*WORK INSTRUCTIONS*: Could you return all of the entries below exactly, minus the pictures?
* * * * * * *
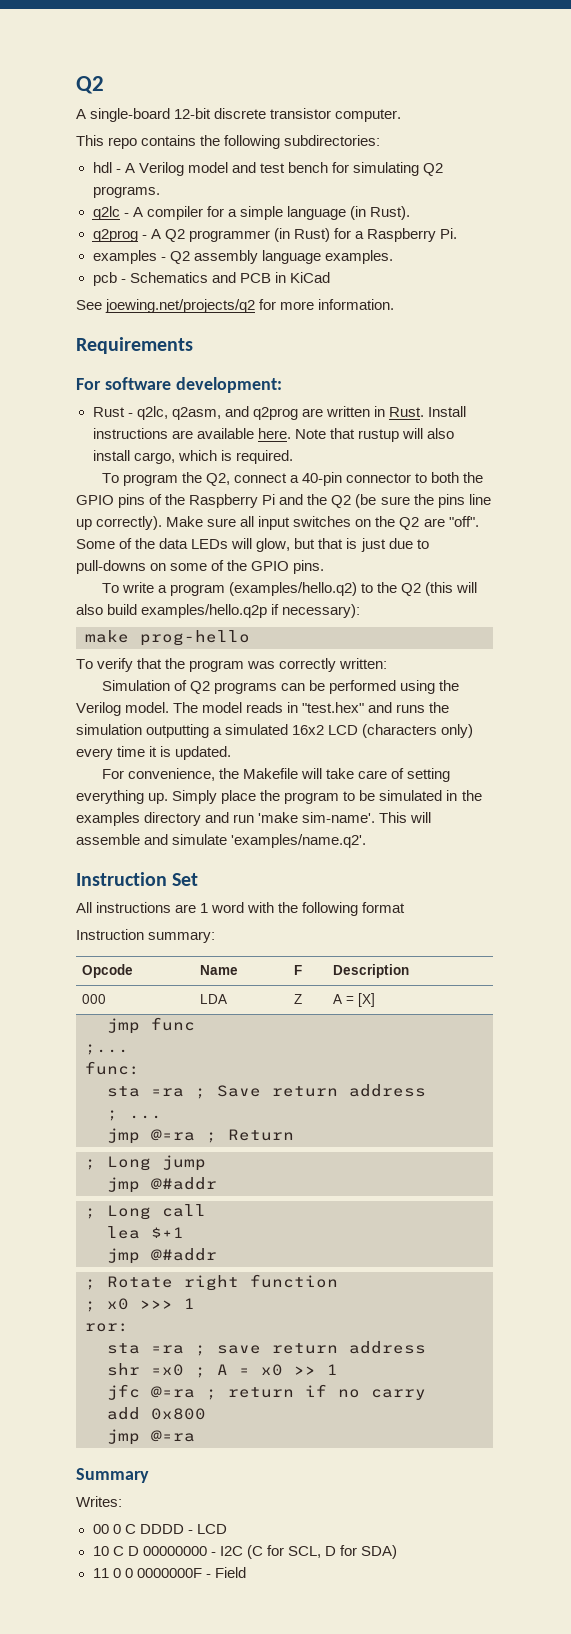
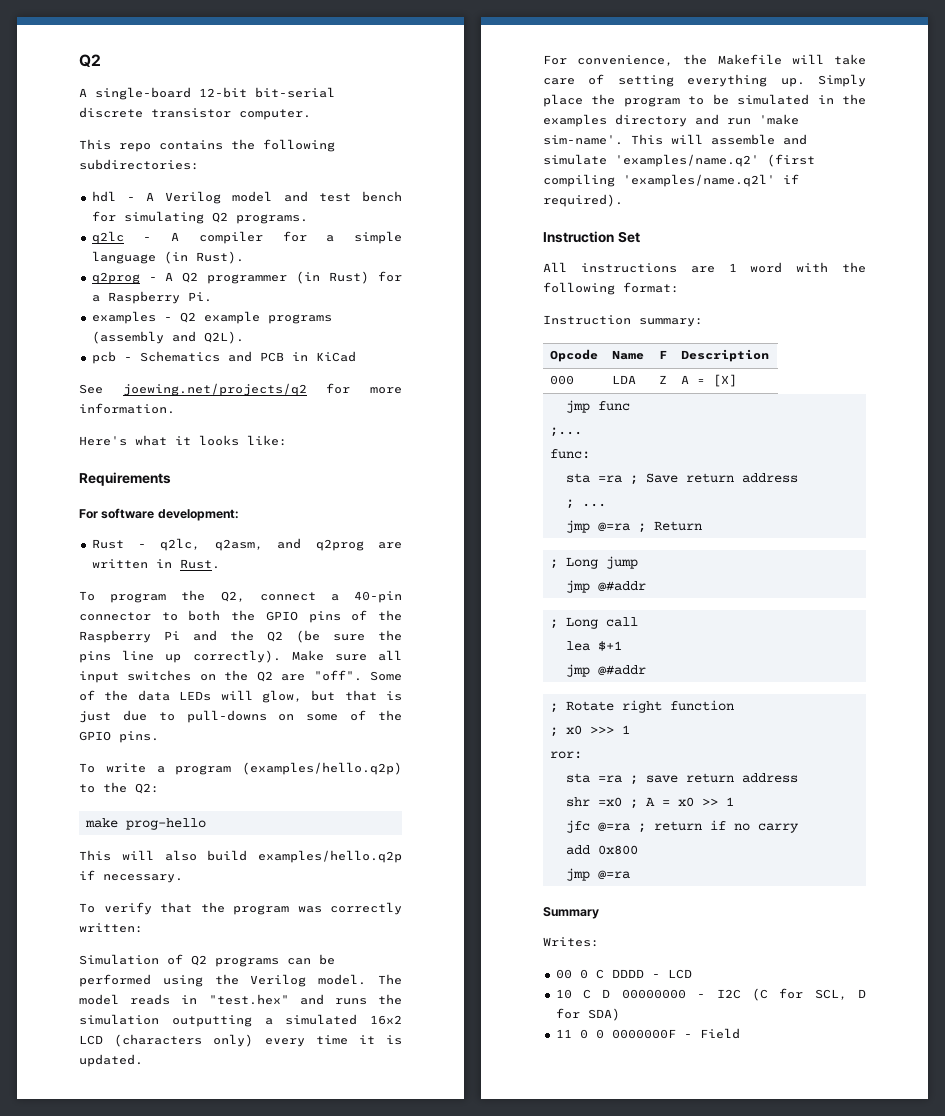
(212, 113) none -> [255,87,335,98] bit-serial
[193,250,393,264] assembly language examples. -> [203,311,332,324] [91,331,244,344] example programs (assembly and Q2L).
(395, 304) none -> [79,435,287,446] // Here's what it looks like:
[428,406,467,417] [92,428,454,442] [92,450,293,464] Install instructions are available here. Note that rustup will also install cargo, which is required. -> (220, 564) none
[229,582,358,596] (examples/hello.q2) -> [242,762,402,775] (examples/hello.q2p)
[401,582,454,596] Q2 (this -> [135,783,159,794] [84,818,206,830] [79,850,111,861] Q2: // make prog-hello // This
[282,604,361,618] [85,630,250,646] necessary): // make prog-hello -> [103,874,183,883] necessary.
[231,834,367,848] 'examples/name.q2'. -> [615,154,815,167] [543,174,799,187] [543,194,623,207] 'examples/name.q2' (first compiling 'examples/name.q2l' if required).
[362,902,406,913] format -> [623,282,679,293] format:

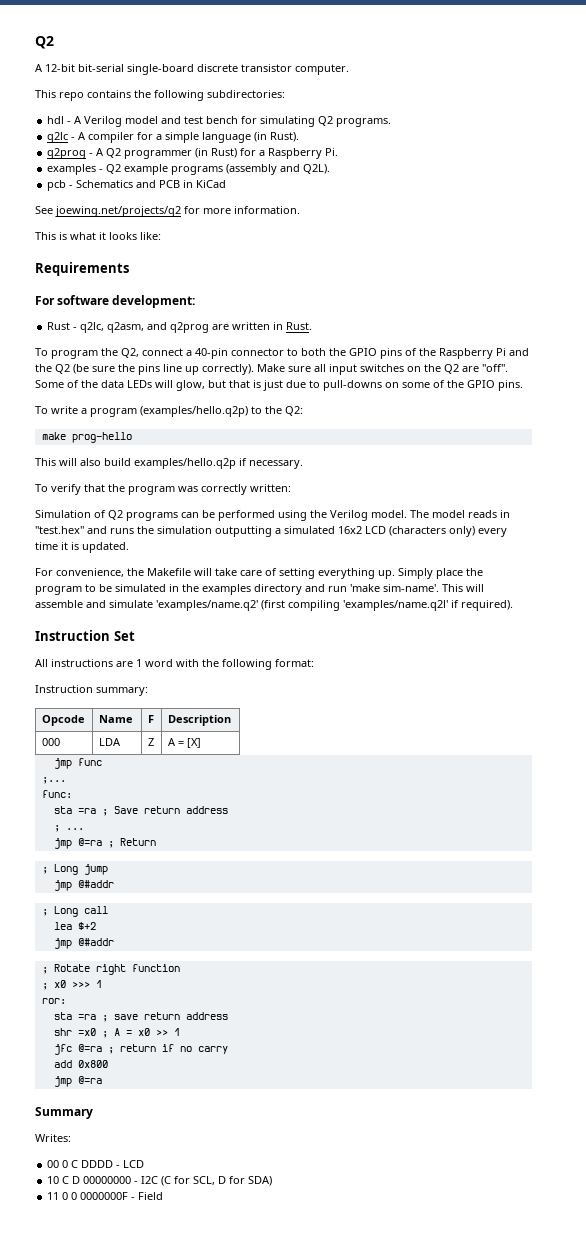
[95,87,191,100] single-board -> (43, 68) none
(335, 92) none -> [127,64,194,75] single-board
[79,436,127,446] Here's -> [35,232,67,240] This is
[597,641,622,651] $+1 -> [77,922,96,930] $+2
* * * * * * *
*EXERCISE RESPONSE*:
(212, 113) none -> [255,87,335,98] bit-serial
[193,250,393,264] assembly language examples. -> [203,311,332,324] [91,331,244,344] example programs (assembly and Q2L).
(395, 304) none -> [79,435,287,446] // Here's what it looks like:
[428,406,467,417] [92,428,454,442] [92,450,293,464] Install instructions are available here. Note that rustup will also install cargo, which is required. -> (220, 564) none
[229,582,358,596] (examples/hello.q2) -> [242,762,402,775] (examples/hello.q2p)
[401,582,454,596] Q2 (this -> [135,783,159,794] [84,818,206,830] [79,850,111,861] Q2: // make prog-hello // This
[282,604,361,618] [85,630,250,646] necessary): // make prog-hello -> [103,874,183,883] necessary.
[231,834,367,848] 'examples/name.q2'. -> [615,154,815,167] [543,174,799,187] [543,194,623,207] 'examples/name.q2' (first compiling 'examples/name.q2l' if required).
[362,902,406,913] format -> [623,282,679,293] format:

[95,87,191,100] single-board -> (43, 68) none
(335, 92) none -> [127,64,194,75] single-board
[79,436,127,446] Here's -> [35,232,67,240] This is
[597,641,622,651] $+1 -> [77,922,96,930] $+2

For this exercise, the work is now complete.